Coballe no es el único que usa esta jerga para hablar de sus hijos. Benaroya me contó que más tarde esa noche, planeaba proponer que sus hijos ayudaran a crear el calendario familiar de Asana, pero pensó que habría resistencia: «Introducir un software, ya sea en un entorno profesional o personal, puede crear una reacción negativa a menos que las personas estén listas para que ese software resuelva un problema que todos tienen. Queremos tener una conversación sobre cómo sentirse autónomo y capacitado para organizar nuestro propio tiempo y hacer bien las cosas».

La diseñadora para el Gobierno británico Audree Fletcher destaca que sus dos hijas, de seis y ocho años, usan Trello para elegir lo que quieren hacer por las mañanas. La madre afirma: «Les gusta usar las pantallas; les gusta tener opciones», y añade que el software ha aliviado su carga al permitirle «colaborar de forma asíncrona» con su esposo. Asegura que «es fácil adaptarse a los niveles de energía de los niños, a las condiciones climáticas… [con] las plantillas, es mucho más rápido planificar el próximo día y semana».

¿Una palabra que aparece constantemente en las conversaciones sobre las herramientas de planificación?  Discutir. Hood afirma: «Con Asana, no tengo que discutir». Por su parte, Benaroya cree que, en el fondo, Asana le sirve para «evitar discutir» con su esposa; Coballe está de acuerdo con ese sentimiento. Fletcher señala de forma más diplomática que Trello sirve para «comunicarse y discutir con mi esposo, para que [sepamos] lo que ha hecho el otro».

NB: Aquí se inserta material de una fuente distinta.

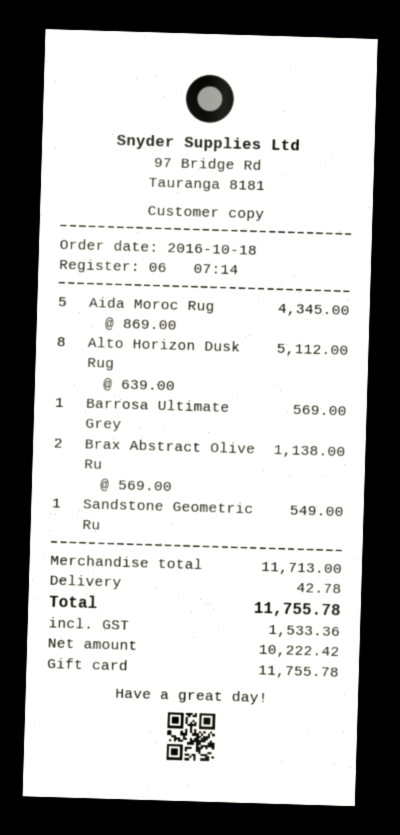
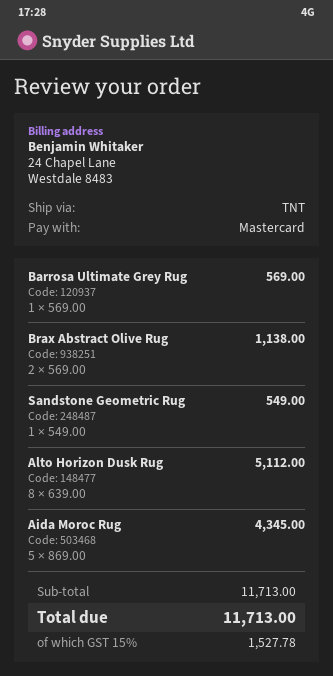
payment method: gift card -> Mastercard
shipping: 42.78 -> none
tax: 1533.36 -> 1527.78
total: 11755.78 -> 11713.00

Estos comentarios enfatizan el para quién va dirigido en realidad este uso doméstico de las herramientas como Trello y Asana: los padres, en particular, las parejas que deben negociar sobre su tiempo y espacio en una realidad que no han pedido. Coballe concluye: «Lo queríamos como padres, para también poder hacer frente a todo esto. No es del todo para los niños».